Il a ajouté que les mesures récemment mises en œuvre par la Banque centrale ont inversé la politique monétaire expansionniste adoptée pendant la pandémie, ce qui devrait faciliter une convergence progressive de l'inflation vers la fourchette cible de 4 % ± 1 % sur l'horizon de politique monétaire. « Dans ce contexte de politique monétaire active, la Banque centrale de la République dominicaine (BCRD) suivra en permanence l'évolution de la situation financière mondiale et les anticipations des agents économiques afin de prendre les mesures nécessaires au maintien de la stabilité des prix. ».
Sur le plan international, l'incertitude demeure élevée en raison du conflit armé entre la Russie et l'Ukraine, ce qui a entraîné une détérioration des projections économiques mondiales.
L’organisme émetteur a réaffirmé qu’en Amérique latine, presque toutes les banques centrales de la région ont accumulé des hausses importantes de leurs taux directeurs depuis 2021 pour faire face aux niveaux élevés d’ inflation, comme c’est le cas en Argentine (2 200 points de base), au Brésil (1 125 points de base), au Chili (925 points de base), au Paraguay (725 points de base), en Colombie (725 points de base), au Costa Rica (675 points de base), au Pérou (575 points de base), en Uruguay (525 points de base), au Mexique (350 points de base), au Nicaragua (150 points de base) et au Guatemala (50 points de base).
« Sur le plan intérieur, l’économie dominicaine maintient une forte dynamique, enregistrant une croissance annuelle de 5,8 % en juin dernier, ce qui a permis à la croissance cumulée au cours du premier semestre 2022 d’atteindre 5,6 %, un niveau supérieur à son potentiel. Cette évolution positive de l’activité économique a contribué à une nette amélioration du marché du travail », a-t-il souligné.
Il a réaffirmé que, « malgré un contexte international complexe, les modèles de prévision indiquent une croissance économique d'environ 5,0 % d'ici la fin de 2022, soit l'une des plus fortes expansions parmi les économies émergentes et dans la région, conformément aux indications d'organisations internationales telles que le FMI et la Banque mondiale. ».

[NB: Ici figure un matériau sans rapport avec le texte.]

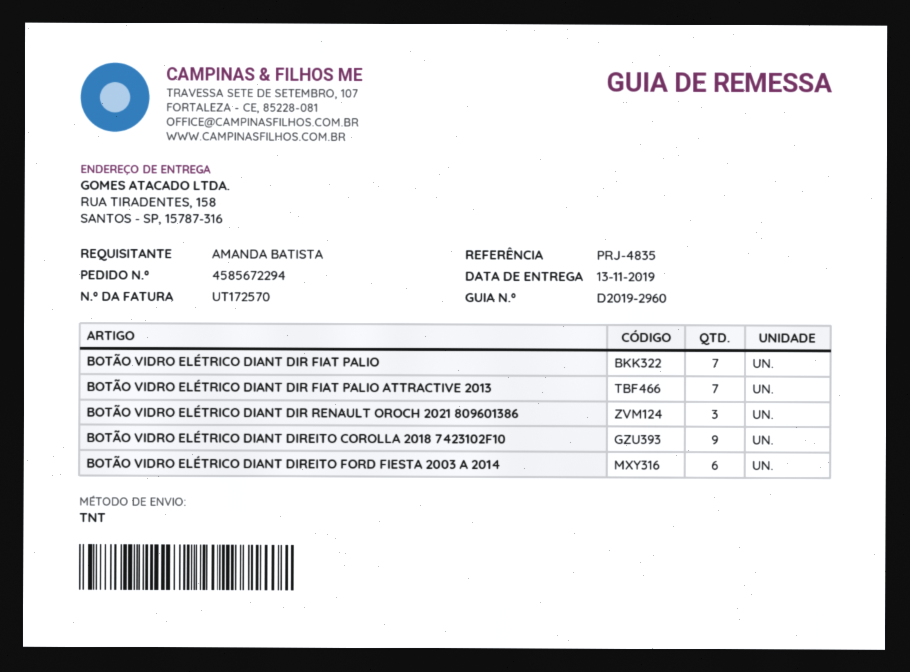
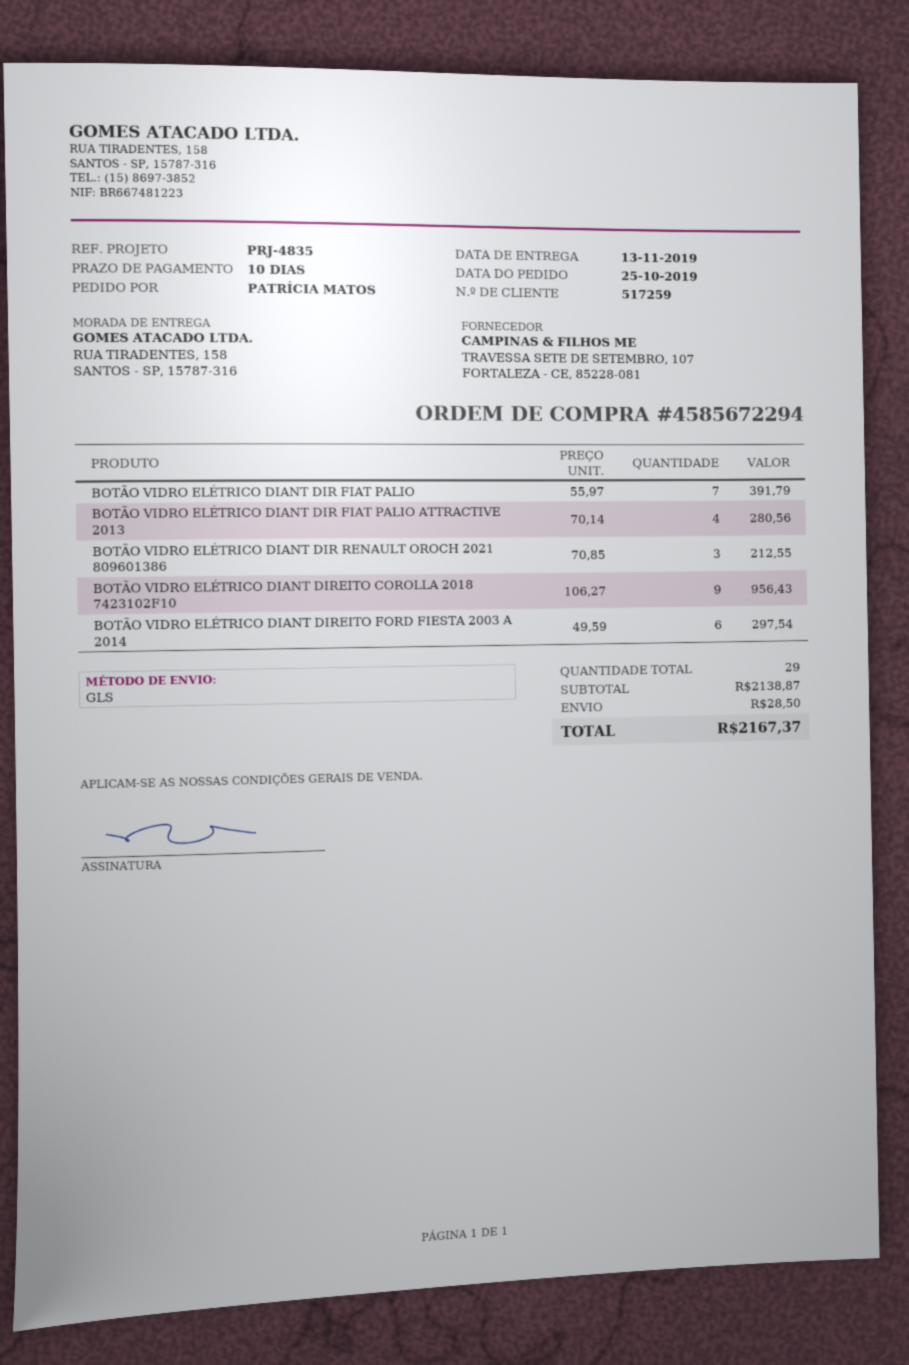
ordered by: AMANDA BATISTA -> PATRÍCIA MATOS
shipping method: TNT -> GLS
BOTÃO VIDRO ELÉTRICO DIANT DIR FIAT PALIO ATTRACTIVE 2013: 7 -> 4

Il a souligné que « l’évolution positive des activités génératrices de devises étrangères a favorisé la stabilité relative du taux de change, reflétée par une appréciation de la monnaie locale d’environ 5,0 % à la fin du mois de juillet, ce qui contribue à contrebalancer l’impact des importations sur les prix et, par conséquent, à la convergence progressive de l’inflation vers l’objectif. ».
Il a également indiqué que les réserves internationales ont été renforcées pour atteindre environ 14,2 milliards de dollars, soit l'équivalent d'environ 13 % du PIB et d'environ six mois d'importations, dépassant ainsi les indicateurs recommandés par le FMI.
« Il est important de souligner que l’économie dominicaine est bien placée pour atténuer ce choc négatif, compte tenu de la solidité de ses fondamentaux macroéconomiques, de la résilience de ses secteurs productifs et du niveau élevé de ses réserves internationales », a-t-il déclaré.